Up the locks we slowly progressed until coming to this Type 26 pill box from WWII. They are commonly known as Stents as they were designed and constructed in prefabricated form by the Stent Pre-Cast Concrete Co. of Westminster. The concrete uprights were installed and two precast slot in panels were added, along with precast loop holes. Then the gap was filled with concrete. They were roughly 10' square and walls of 18" thick. They usually have loopholes in two wall and a door in another.

The water buffalo were taking full advantage of the sun and heat. The Chapel Green farm used to milk Friesian cows but in 1999 decided to get 20 milking water buffalo. Bu 2007 they got rid of the rest of the Friesian cows and increased the buffalo to 80 milkers. They now have 140 milkers and around 100 young and a total herd of around 300. You would have thought that mozzarella would have been produced but it is mainly meat products and ice cream. You can get both these at the Napton Post Office.

This is the Engine House Arm that is 7 locks up from the bottom. It was allowed for in the original Act of Parliament as it accessed a stream to feed the canal. It was made navigable when a steam engine was constructed at the end to pump water back up to the top via a series of channels and ditches and coal was needed to fire the boiler. It remained navigable until 1948 despite it only being used very intermittently once Boddington Reservoir was built in 1811. It used as mooring for part of its route now.

At the top lock at Marston Doles was a canal wharf. The large building was the Lock keepers cottage and the low building to the right was a stable block for 12 boat horses. They were built in 1859.

The DIS marker is about 100 yards from the top lock. I'm not sure what DIS stands for, but I understand that it marks the point where, once passed the approaching boat has right of way at the lock. In this case, as it was a flight, it meant that a boat coming up couldn't turn the lock. In the old days the steerer would crack his whip, or sound his horn as he passed. With single locks the same would be true but if the two posts were in sight of each other it would mean hte one who passed first had the lock.

As proof of the weather in future years here we are on 9th October in shorts in a 26C and blue sky.

As we approached Bridge 128 we went under a construction bridge for the HS2 that was being used by the big tipper lorries moving earth from one place to another. They haven't started the main rail bridge yet but you get a good view of the route to the distance. I reckon when it is built it will be very impressive to see the trains zip past at up to 225 mph. The scar will be gone in a short order too. Look at the mess made by making or widening motorways, plus all the pollution that they create.

We decided to continue on when we got to Fenny Compton, which was just as well as there was only one space on the visitor moorings and somebody had bagged.
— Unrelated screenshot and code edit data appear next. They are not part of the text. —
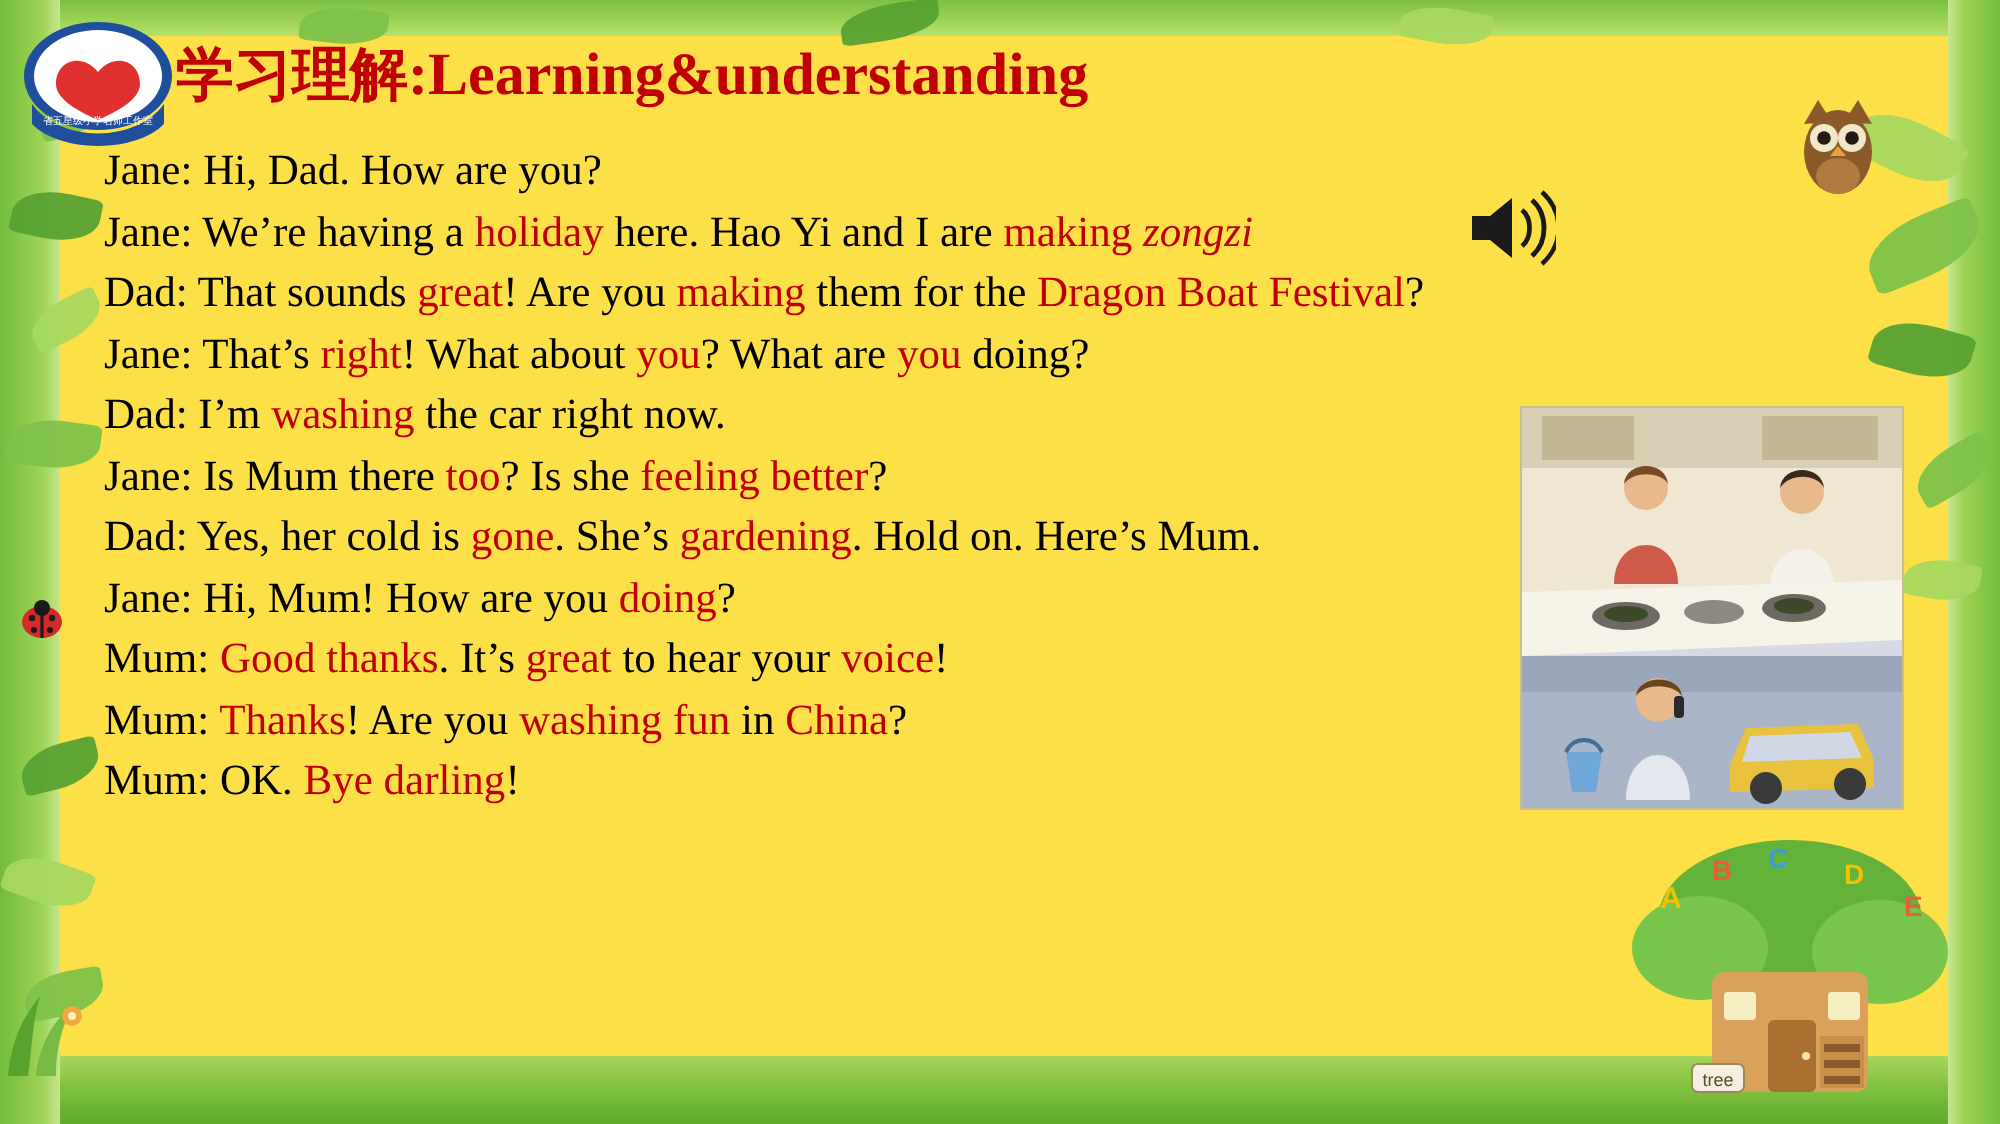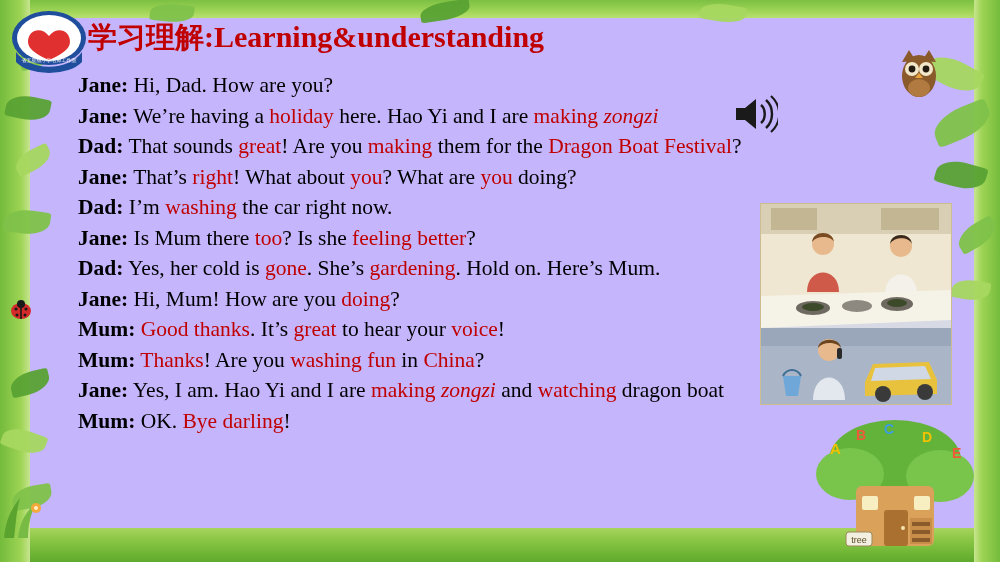"学习理解:Learning&understanding" .slide { background: #c4b5fd -> #fde047 }
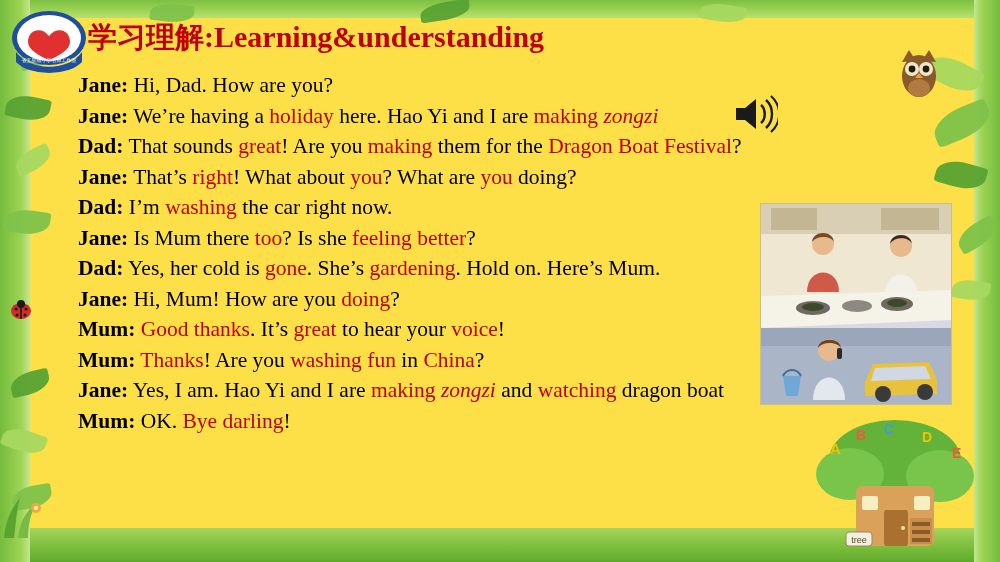"Jane:" .speaker { font-weight: bold -> normal; margin-left: 26px -> none }
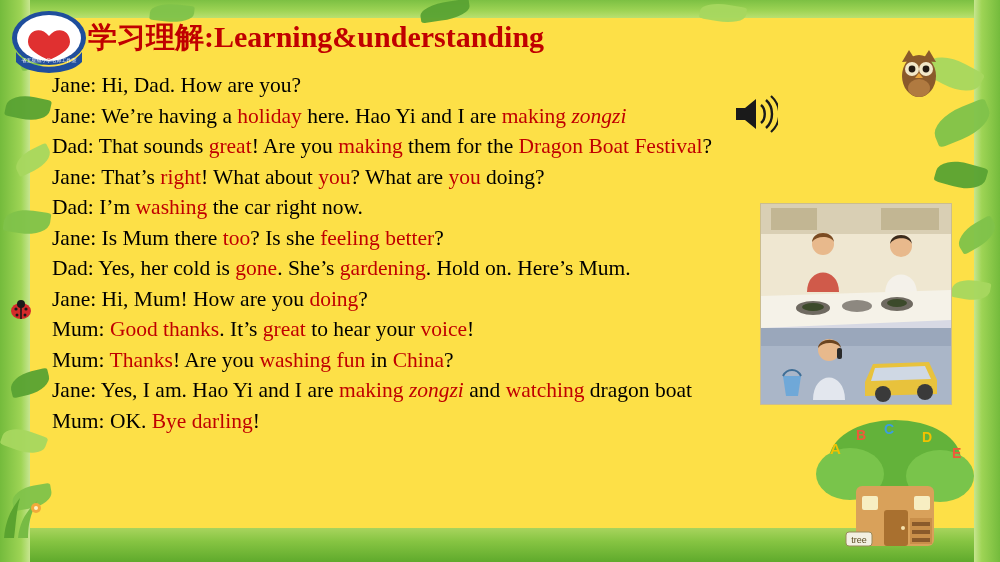"Jane: Yes, I am. Hao" div.line { html: <div><span>Jane:</span><span> Yes, I am. Hao Yi and I are </span><span>making </span><span>zongzi</span><span> and </span><span>watching</span><span> dragon boat</span></div> -> none }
We were soon at the 'tunnel'. Somebody had decided to moor near the cast iron turnover bridge so we waited for a boat to pass. The boat in the distance was really crawling along so we continued on and slowed where the bushes narrowed the canal a little too much. The tunnel was built with the canal between 1775 and 1777 as a single bore. It proved a bottleneck and in 1840 the canal company bought the land above the tunnel and dug down to make a passing place roughly halfway along the length of the canal. It was still holding up traffic so in 1868 the southern tunnel was dug out and in 1870 the northern section, leaving this narrow cutting to negotiate.

The first of the many lift bridges to come on the Oxford Canal. This one seems to be left open, Hooray!!
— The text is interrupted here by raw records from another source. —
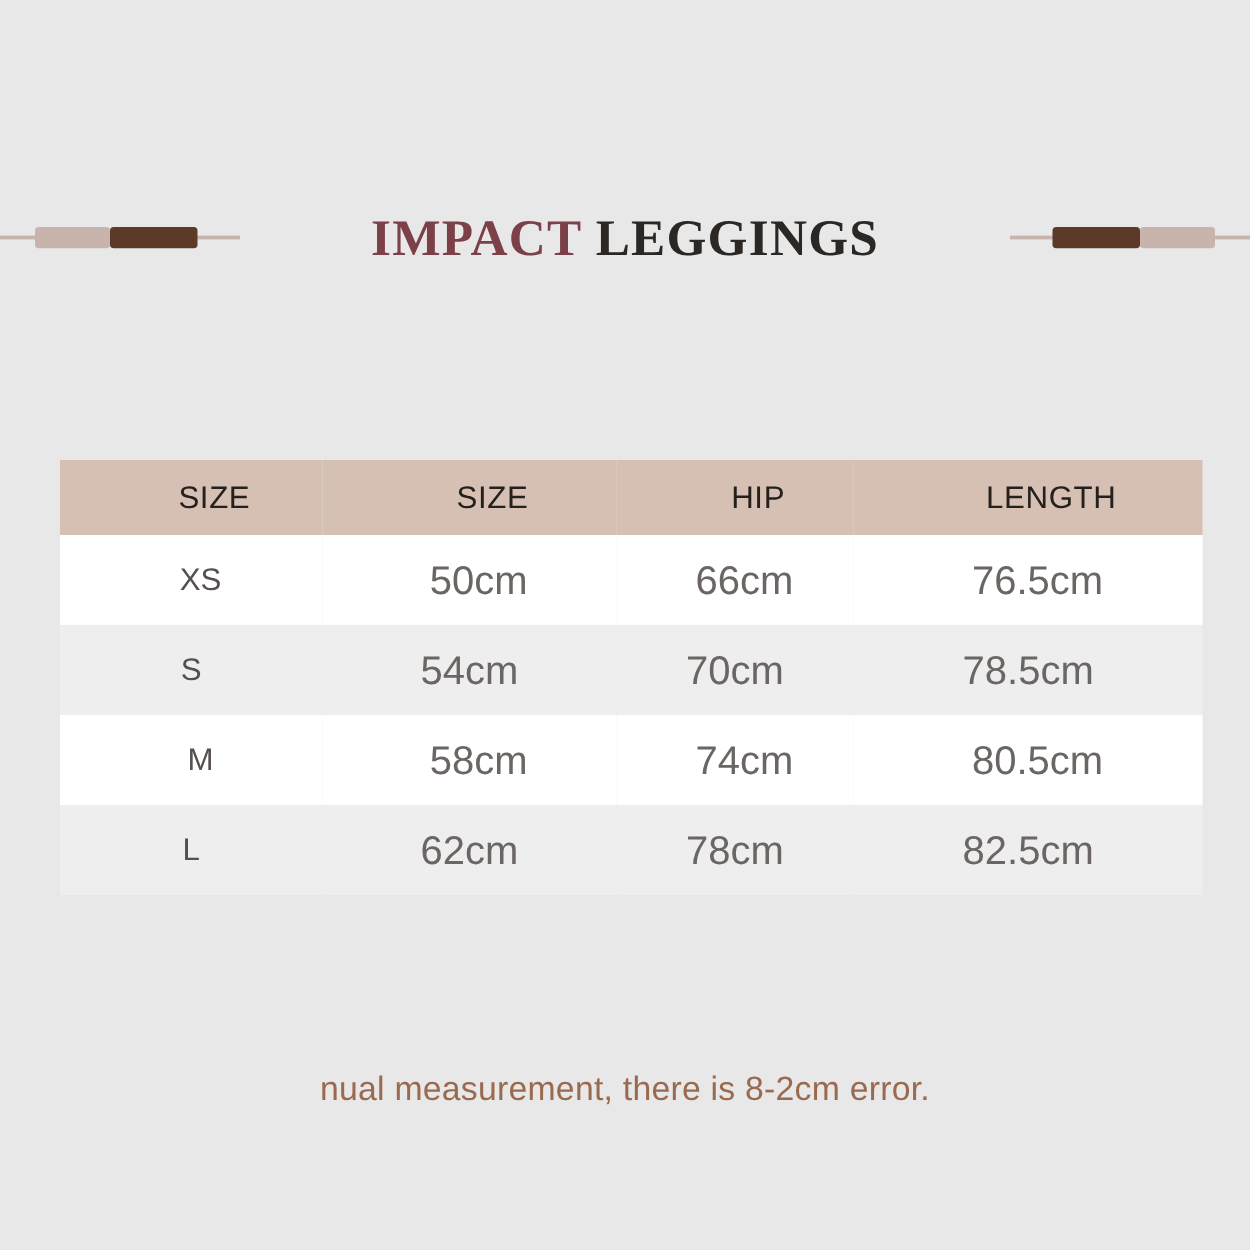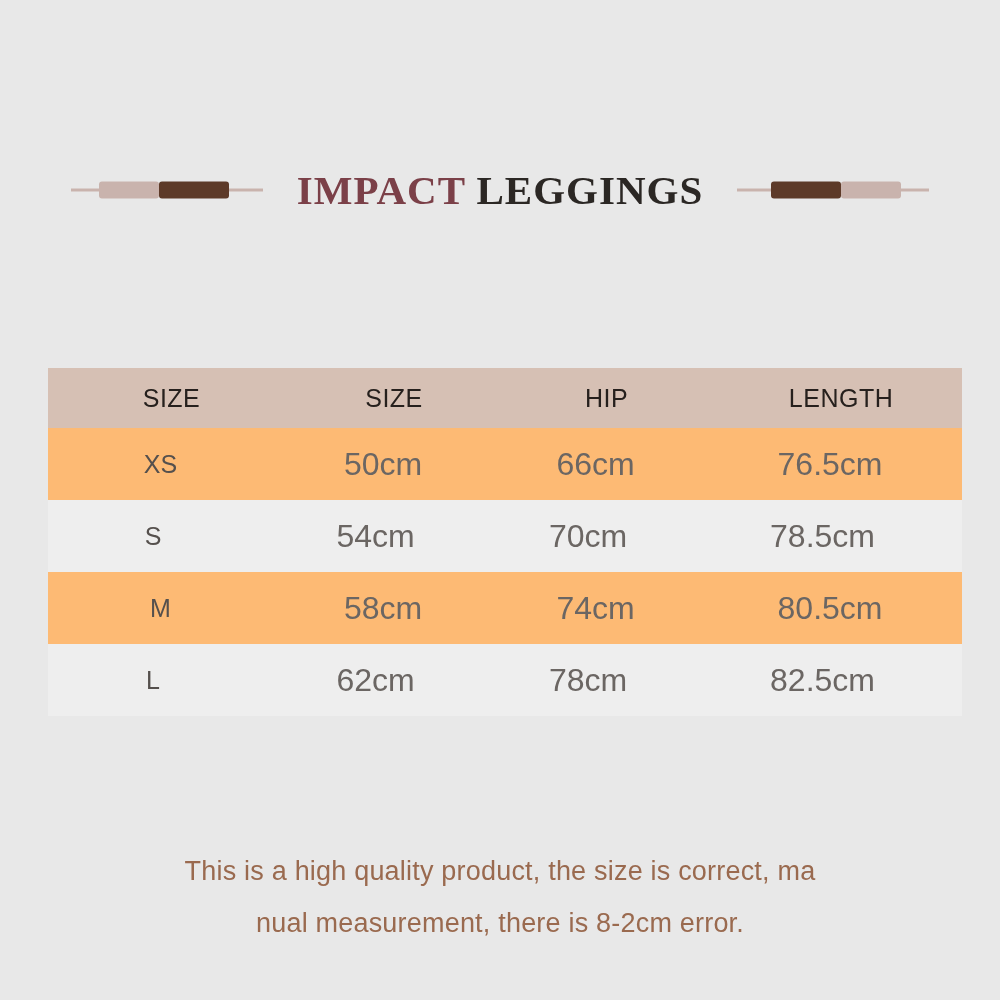"IMPACT LEGGINGS" .title-row { justify-content: center -> space-between }
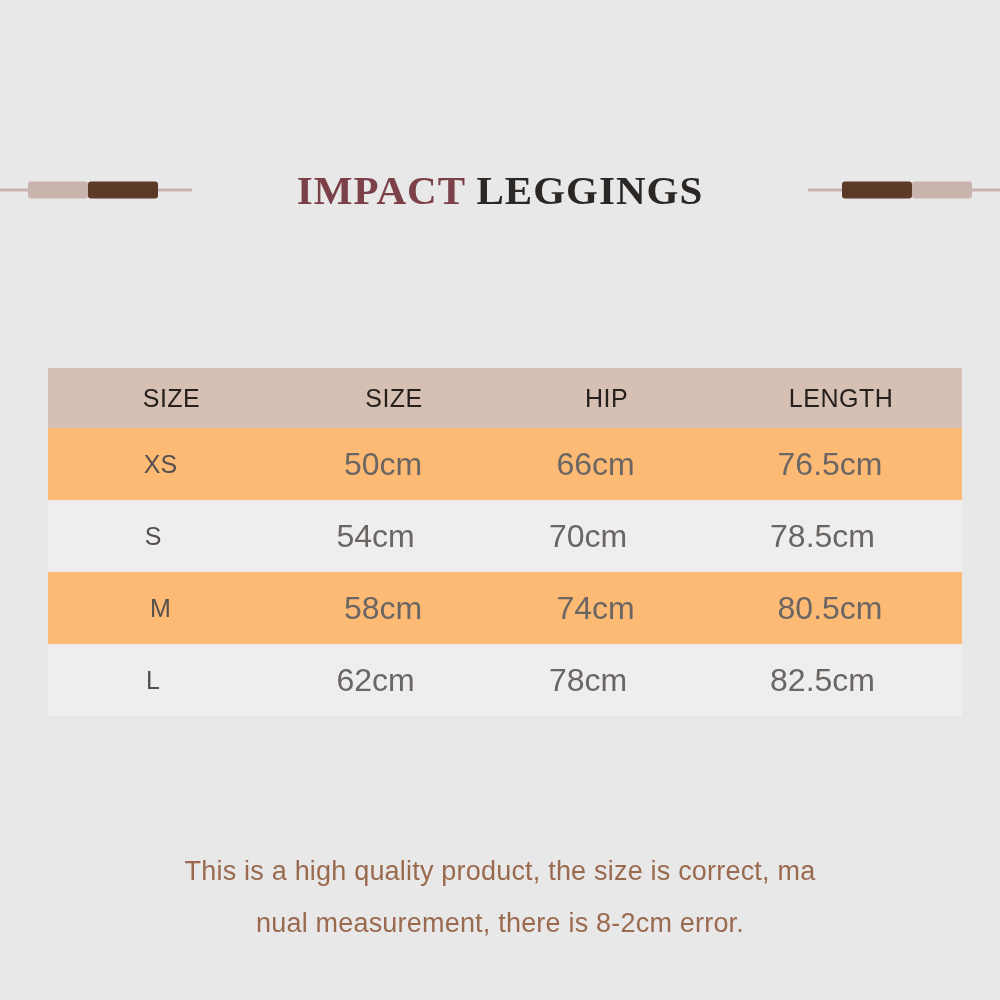"XS" .table tbody tr.odd td { background: #fdba74 -> #ffffff }
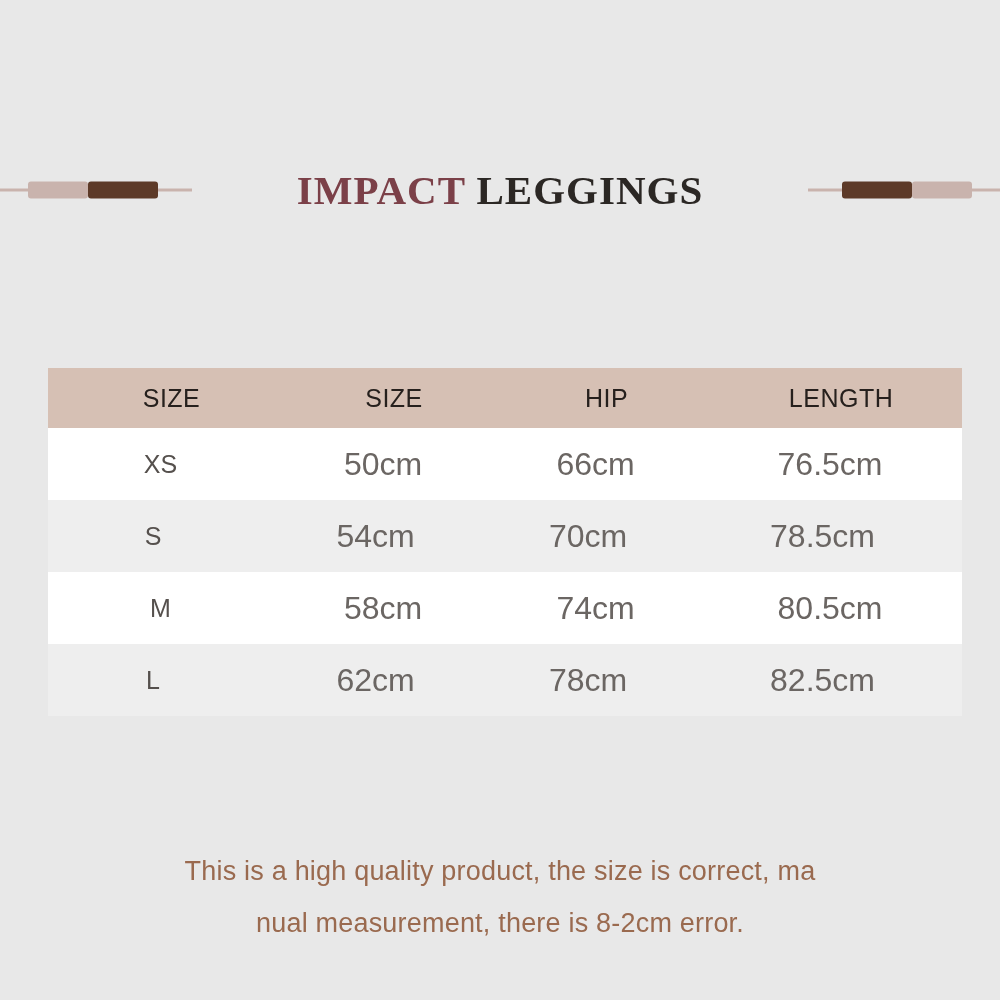"This is a high quality" span.line1 { html: <span>This is a high quality product, the size is correct, ma</span> -> none }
The feeder from Boddington, the reservoir, not the brewery, looked lovely in the evening light. The reservoir was opened in 1805 to try to help solve the lack of water at the summit pound. Now a days the 65 acre site is better known for its fishing. In six hours a record total of 630lbs of fish have been taken and a 40lb pike too.

We found a place where we could put our bow on some armco and pin the stern as there was another boat there too. We were all finished by 17:00 and had a beer to celebrate a wonderful day.